At the London Palladium

Two poets took the stage at the London Palladium this week. The first, Patti Smith, was celebrating the 50th anniversary of the release of the epochal album Horses by playing it all the way through with a band including two of her original confrères. The second, Al Stewart, had made it part of his farewell tour, and thus his final appearance in the city where he once shared a flat with the young Paul Simon and had a residency at Bunjie’s, a folk club a shortish walk across Soho from where he was saying his goodbyes.

Smith is 78. Stewart is 80. Horses came out in 1975, the year before Stewart enjoyed his biggest hit with the title track from Year of the Cat. Both drew full houses — Smith on two nights running — and performed with a vigour that reanimated the work of their youth.

We know Smith as a poet who rammed literary and musical forms together to great and lasting effect. Stewart’s success in turning big subjects — the Basque separatist movement, the French Revolution, Operation Barbarossa — into long narrative folk-rock songs reflected a creative use of the early impact of Bob Dylan on his songwriting. But where the enduring glamour of the New York era of CBGB and Max’s Kansas City ensures Smith’s continuing credibility, Stewart’s soft-rock associations have probably restricted his following to his original audience. There was no measurable difference in the enthusiasm that greeted both artists on a celebrated stage.

If the guitarist Lenny Kaye and the drummer Jay Dee Daugherty provided valued historical support for Horses, assisted by Jackson Smith and Tony Shanahan on keyboard and bass guitar, Stewart (and his four-piece band from Chicago, the Empty Pockets, plus the saxophonist/flautist Chase Huna) benefited from the guest presence of his old collaborator Peter White, who added beautiful guitar decoration to “Time Passages”, which he co-wrote, and “On the Border”, and remodelled the rhapsodic piano introduction — including “As Time Goes By” — to “Year of the Cat”.

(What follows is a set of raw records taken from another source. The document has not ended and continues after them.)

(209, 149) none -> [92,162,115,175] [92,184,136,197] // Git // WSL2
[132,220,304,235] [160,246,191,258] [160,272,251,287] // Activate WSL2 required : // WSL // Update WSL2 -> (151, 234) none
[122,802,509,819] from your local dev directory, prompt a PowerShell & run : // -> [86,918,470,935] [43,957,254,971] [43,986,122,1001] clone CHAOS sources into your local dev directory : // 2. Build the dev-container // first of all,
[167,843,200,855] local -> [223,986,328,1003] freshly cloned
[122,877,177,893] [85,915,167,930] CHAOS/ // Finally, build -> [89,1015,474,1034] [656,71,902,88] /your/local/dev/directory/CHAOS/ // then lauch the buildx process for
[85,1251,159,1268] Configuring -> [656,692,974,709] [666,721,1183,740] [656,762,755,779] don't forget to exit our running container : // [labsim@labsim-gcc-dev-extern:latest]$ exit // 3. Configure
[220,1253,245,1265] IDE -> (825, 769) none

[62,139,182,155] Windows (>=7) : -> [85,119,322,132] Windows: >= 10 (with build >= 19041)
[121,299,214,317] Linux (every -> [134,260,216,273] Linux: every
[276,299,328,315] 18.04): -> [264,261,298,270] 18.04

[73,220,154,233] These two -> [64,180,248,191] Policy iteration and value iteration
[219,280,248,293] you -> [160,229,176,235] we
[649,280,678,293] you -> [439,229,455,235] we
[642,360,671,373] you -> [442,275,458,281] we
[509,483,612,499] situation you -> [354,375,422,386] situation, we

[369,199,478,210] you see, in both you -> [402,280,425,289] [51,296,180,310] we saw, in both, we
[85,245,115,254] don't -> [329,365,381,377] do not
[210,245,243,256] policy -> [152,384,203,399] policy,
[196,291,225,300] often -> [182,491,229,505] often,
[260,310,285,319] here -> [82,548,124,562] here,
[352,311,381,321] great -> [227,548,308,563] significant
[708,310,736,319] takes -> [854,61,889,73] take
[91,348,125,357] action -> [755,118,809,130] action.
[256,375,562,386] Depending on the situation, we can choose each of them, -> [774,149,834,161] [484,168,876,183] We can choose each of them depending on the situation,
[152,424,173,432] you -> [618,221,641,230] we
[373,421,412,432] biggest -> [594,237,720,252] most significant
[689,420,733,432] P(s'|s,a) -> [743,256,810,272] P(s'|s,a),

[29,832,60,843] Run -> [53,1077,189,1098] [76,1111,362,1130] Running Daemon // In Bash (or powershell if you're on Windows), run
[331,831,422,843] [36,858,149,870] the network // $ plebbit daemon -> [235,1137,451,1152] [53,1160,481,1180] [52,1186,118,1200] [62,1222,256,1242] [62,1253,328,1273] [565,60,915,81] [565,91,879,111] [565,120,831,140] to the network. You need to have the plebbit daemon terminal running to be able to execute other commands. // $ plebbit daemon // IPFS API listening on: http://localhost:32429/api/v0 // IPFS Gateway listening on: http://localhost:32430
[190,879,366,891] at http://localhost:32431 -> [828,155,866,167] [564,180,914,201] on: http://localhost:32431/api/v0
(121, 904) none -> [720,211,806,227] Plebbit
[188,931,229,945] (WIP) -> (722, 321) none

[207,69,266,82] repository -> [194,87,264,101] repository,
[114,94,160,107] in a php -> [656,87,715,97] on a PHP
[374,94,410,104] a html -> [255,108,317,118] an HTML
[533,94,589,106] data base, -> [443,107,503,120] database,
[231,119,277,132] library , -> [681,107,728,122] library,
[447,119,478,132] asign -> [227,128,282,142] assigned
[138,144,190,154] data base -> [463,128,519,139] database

To be honest, I hadn’t listened to Stewart for decades before last night. I bought the tickets as a treat for my wife, who knew him a little in Bristol folk scene of the late ’60s and remembers once giving him a lift to London. But as thrilled as I was to hear Smith declaiming “Redondo Beach” and “Birdland”, I was just as beguiled by Stewart’s “The Road to Moscow” and “The Dark and the Rolling Sea”.

Today Smith, of course, looks even more like a poet than she did in 1975. Stewart, who lives in Arizona, now resembles someone who might be the secretary of the local bridge club. Good on both of them.

Patti Smith at the Albert Hall

When she was 15 or so, the woman said, she’d dreamed about a certain boy, about walking down the street holding his hand. And now here she was, performing at the Royal Albert Hall for the first time, and she was going to sing one of his songs. And at the end of a most elegant version of “One Too Many Mornings”, Patti Smith said quietly: “Bob Dylan.”

The last time I’d seen Patti was in 1995 at the Electric Factory in Philadelphia, when she and Dylan were touring together. She came on to sing “Dark Eyes” with him during his acoustic section, and then she joined him in the encores for “Knockin’ on Heaven’s Door”. It was nice to be reminded last night of the history they share, and she honoured it beautifully on the very stage where, 55 years ago, he sang “One Too Many Mornings” with another band.

But that was just one highlight in a night crammed with them, starting with the lyric to “Piss Factory”, the B-side of her first single in 1974, which she declaimed unaccompanied to start the 90-minute set. That was electrifying, and at the end of the evening my only regret was that she hadn’t done more reading.

But would I have swapped that for the lovely “Grateful”, the driving Velvets drone of “Dancing Barefoot”, the collective exhilaration of “Beneath the Southern Cross”, a most surprising and tender mid-set version of Stevie Wonder’s “Blame It on the Sun”, Lenny Kaye’s dedication of the Stones’ “I’m Free” to Charlie Watts, the cathartic “People Have the Power”, which Patti wrote with her late husband Fred “Sonic” Smith, or the thunderous closing run through “Not Fade Away”, when the instruments cut after the last “I’m gonna tell you how it’s gonna be”, allowing Patti, the band and the entire pan-generational audience to bellow “You’re gonna give your love to me”?

What I also admired was the way she and the band — Kaye and Jackson Smith (guitars), Jesse Paris Smith (piano), Tony Shanahan (bass guitar) and Jay Dee Daugherty (drums) — put on such a well calibrated show while keeping their garage-band rawness and honesty. Jackson Smith’s raga-rock solo on “Dancing Barefoot” was a beauty, as was Daugherty’s ability — probably learnt from reggae drumming — to leave spaces within a bar without losing power.

But I wasn’t really taking notes. I was on my feet, with everyone else.